---------- SUPPLIED RECORDS

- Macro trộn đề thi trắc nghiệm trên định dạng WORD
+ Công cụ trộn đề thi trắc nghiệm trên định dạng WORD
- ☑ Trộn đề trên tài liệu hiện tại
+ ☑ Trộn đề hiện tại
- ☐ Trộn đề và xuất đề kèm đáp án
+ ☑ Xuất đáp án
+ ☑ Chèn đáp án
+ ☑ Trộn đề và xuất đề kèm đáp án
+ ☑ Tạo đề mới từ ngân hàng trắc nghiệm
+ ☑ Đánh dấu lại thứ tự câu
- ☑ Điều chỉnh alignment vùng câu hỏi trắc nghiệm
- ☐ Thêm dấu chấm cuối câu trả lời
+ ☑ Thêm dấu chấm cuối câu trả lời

--------------------
---------- SUPPLIED RECORDS

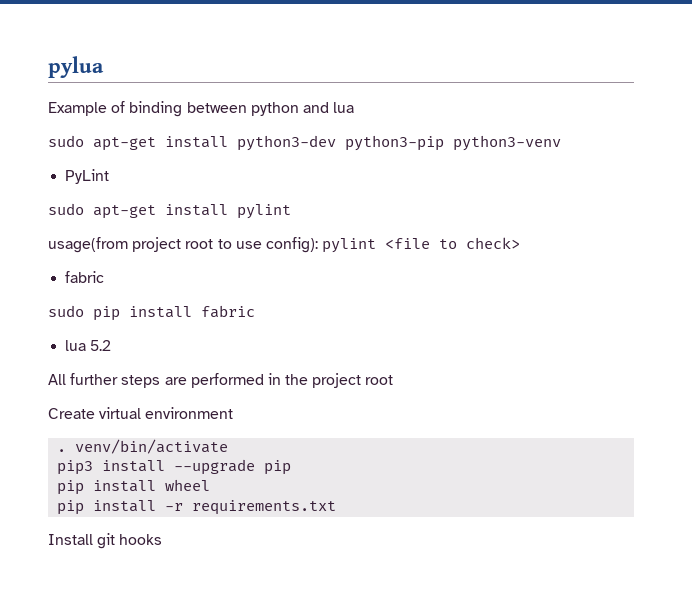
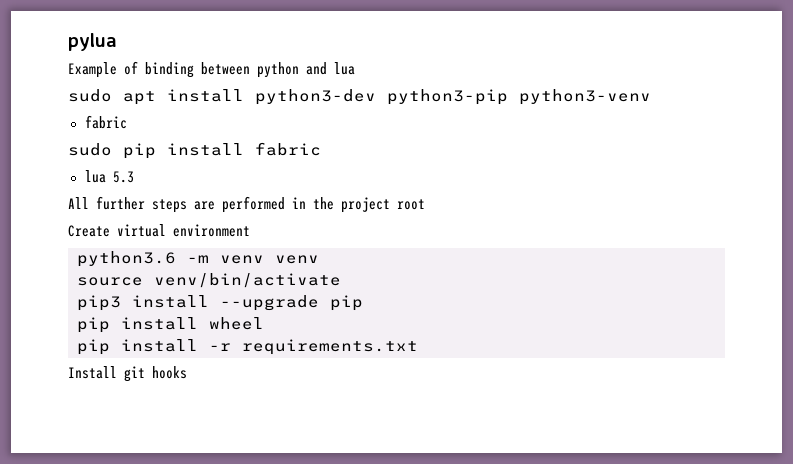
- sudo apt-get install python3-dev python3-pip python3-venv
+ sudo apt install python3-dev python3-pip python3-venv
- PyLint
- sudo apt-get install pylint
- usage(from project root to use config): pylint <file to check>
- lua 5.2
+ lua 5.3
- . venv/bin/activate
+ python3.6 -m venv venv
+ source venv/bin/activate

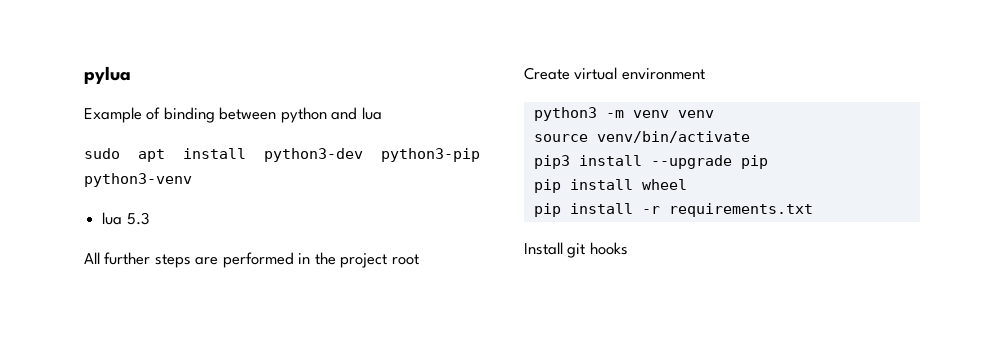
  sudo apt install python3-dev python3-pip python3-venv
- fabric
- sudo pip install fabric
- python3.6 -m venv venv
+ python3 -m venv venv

--------------------

EXERCISE AIM = Going by the entries above, repeat exactly the lines that start at the line with "- sudo apt-get install pylint" and go on through the line with "python3 -m venv venv". Pictures are not part of the copy.

OUTPUT OF THE EXERCISE =
- sudo apt-get install pylint
- usage(from project root to use config): pylint <file to check>
- lua 5.2
+ lua 5.3
- . venv/bin/activate
+ python3.6 -m venv venv
+ source venv/bin/activate

  sudo apt install python3-dev python3-pip python3-venv
- fabric
- sudo pip install fabric
- python3.6 -m venv venv
+ python3 -m venv venv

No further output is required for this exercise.